Image comparison data:
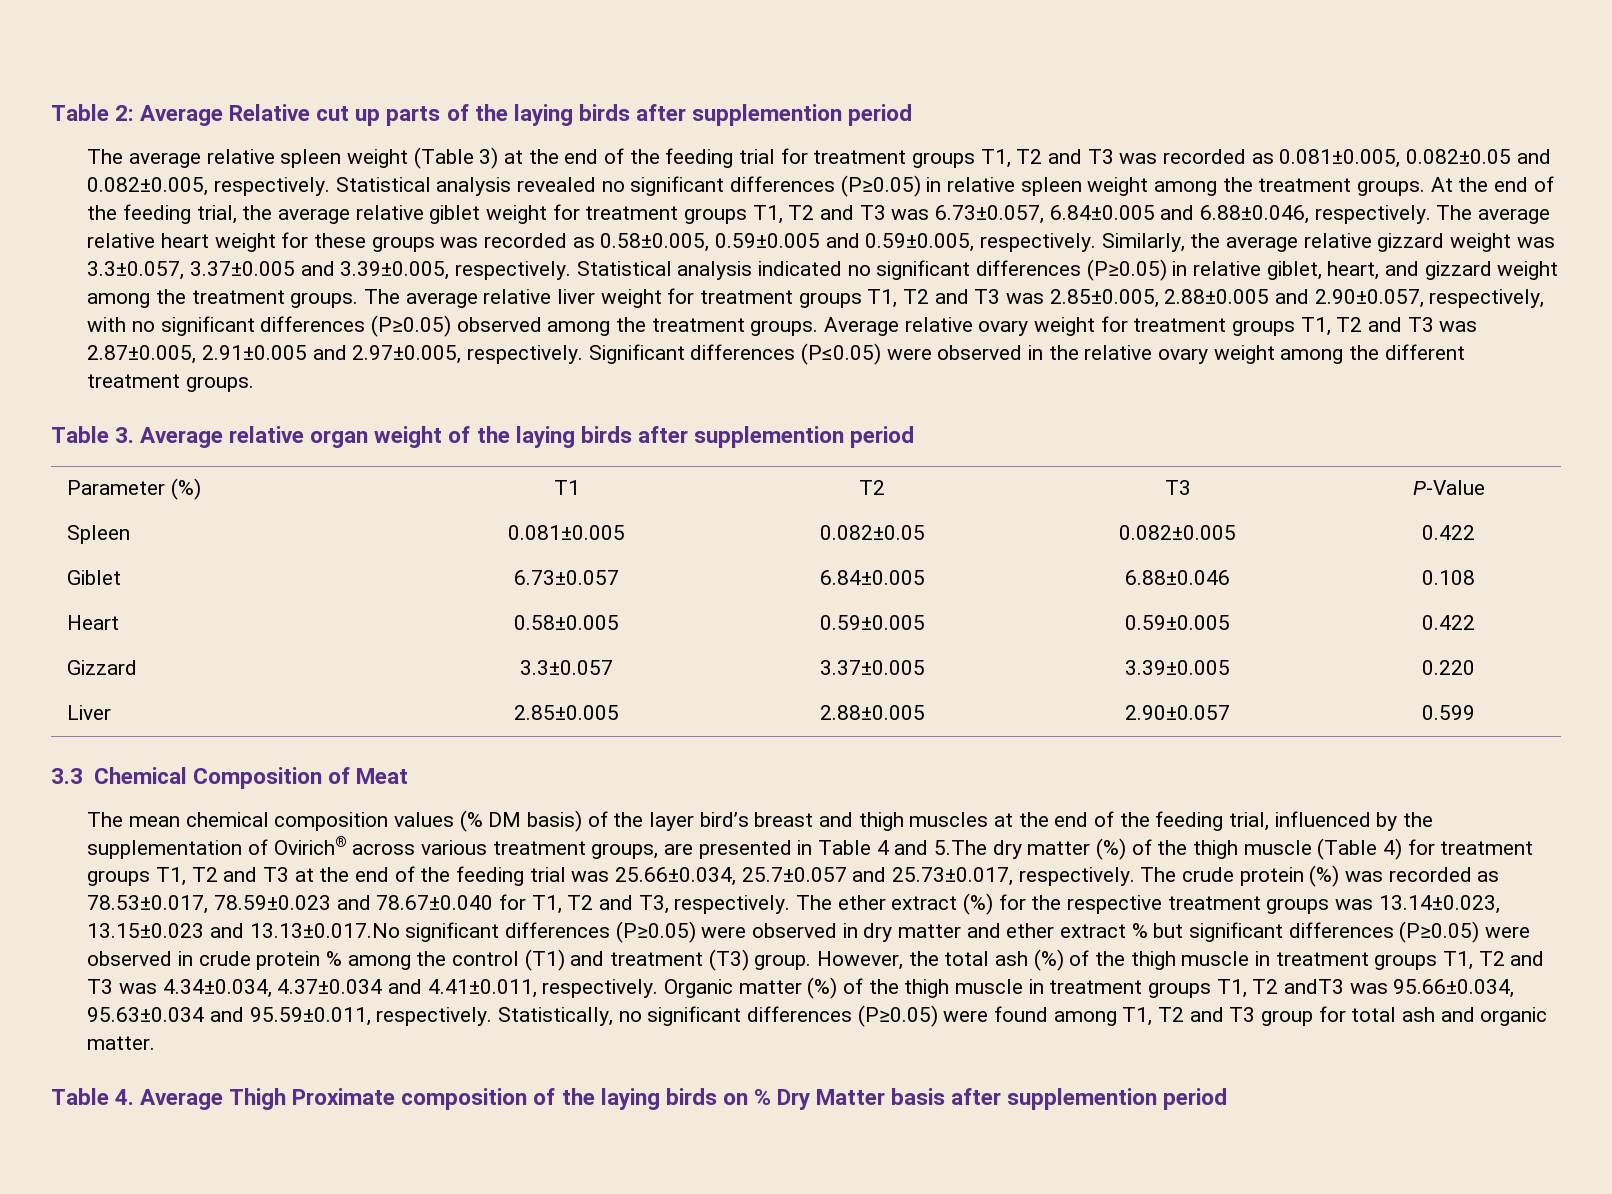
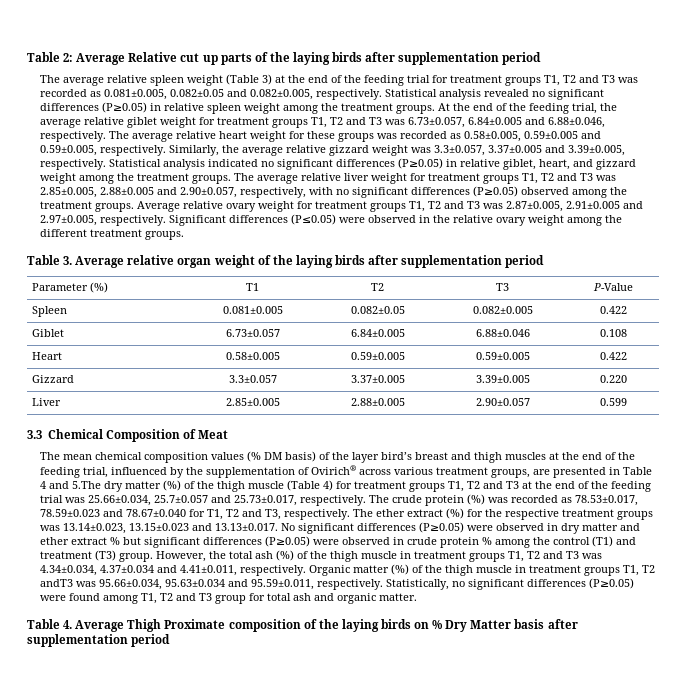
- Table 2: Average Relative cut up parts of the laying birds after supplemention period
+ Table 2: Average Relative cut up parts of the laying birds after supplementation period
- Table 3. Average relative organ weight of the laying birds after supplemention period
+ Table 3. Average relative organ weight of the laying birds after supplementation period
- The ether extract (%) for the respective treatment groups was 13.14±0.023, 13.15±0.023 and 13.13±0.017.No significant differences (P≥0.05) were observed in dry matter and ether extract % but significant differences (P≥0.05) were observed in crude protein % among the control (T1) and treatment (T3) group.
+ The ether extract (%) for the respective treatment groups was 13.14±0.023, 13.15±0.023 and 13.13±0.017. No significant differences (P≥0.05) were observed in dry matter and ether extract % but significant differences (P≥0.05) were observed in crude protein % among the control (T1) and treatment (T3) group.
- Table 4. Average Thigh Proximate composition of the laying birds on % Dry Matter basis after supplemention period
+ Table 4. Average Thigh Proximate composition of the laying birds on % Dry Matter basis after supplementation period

**EXERCISE GOAL**. Write out the data word for word, with every picture dropped.

**EXERCISE ANSWER**.
- Table 2: Average Relative cut up parts of the laying birds after supplemention period
+ Table 2: Average Relative cut up parts of the laying birds after supplementation period
- Table 3. Average relative organ weight of the laying birds after supplemention period
+ Table 3. Average relative organ weight of the laying birds after supplementation period
- The ether extract (%) for the respective treatment groups was 13.14±0.023, 13.15±0.023 and 13.13±0.017.No significant differences (P≥0.05) were observed in dry matter and ether extract % but significant differences (P≥0.05) were observed in crude protein % among the control (T1) and treatment (T3) group.
+ The ether extract (%) for the respective treatment groups was 13.14±0.023, 13.15±0.023 and 13.13±0.017. No significant differences (P≥0.05) were observed in dry matter and ether extract % but significant differences (P≥0.05) were observed in crude protein % among the control (T1) and treatment (T3) group.
- Table 4. Average Thigh Proximate composition of the laying birds on % Dry Matter basis after supplemention period
+ Table 4. Average Thigh Proximate composition of the laying birds on % Dry Matter basis after supplementation period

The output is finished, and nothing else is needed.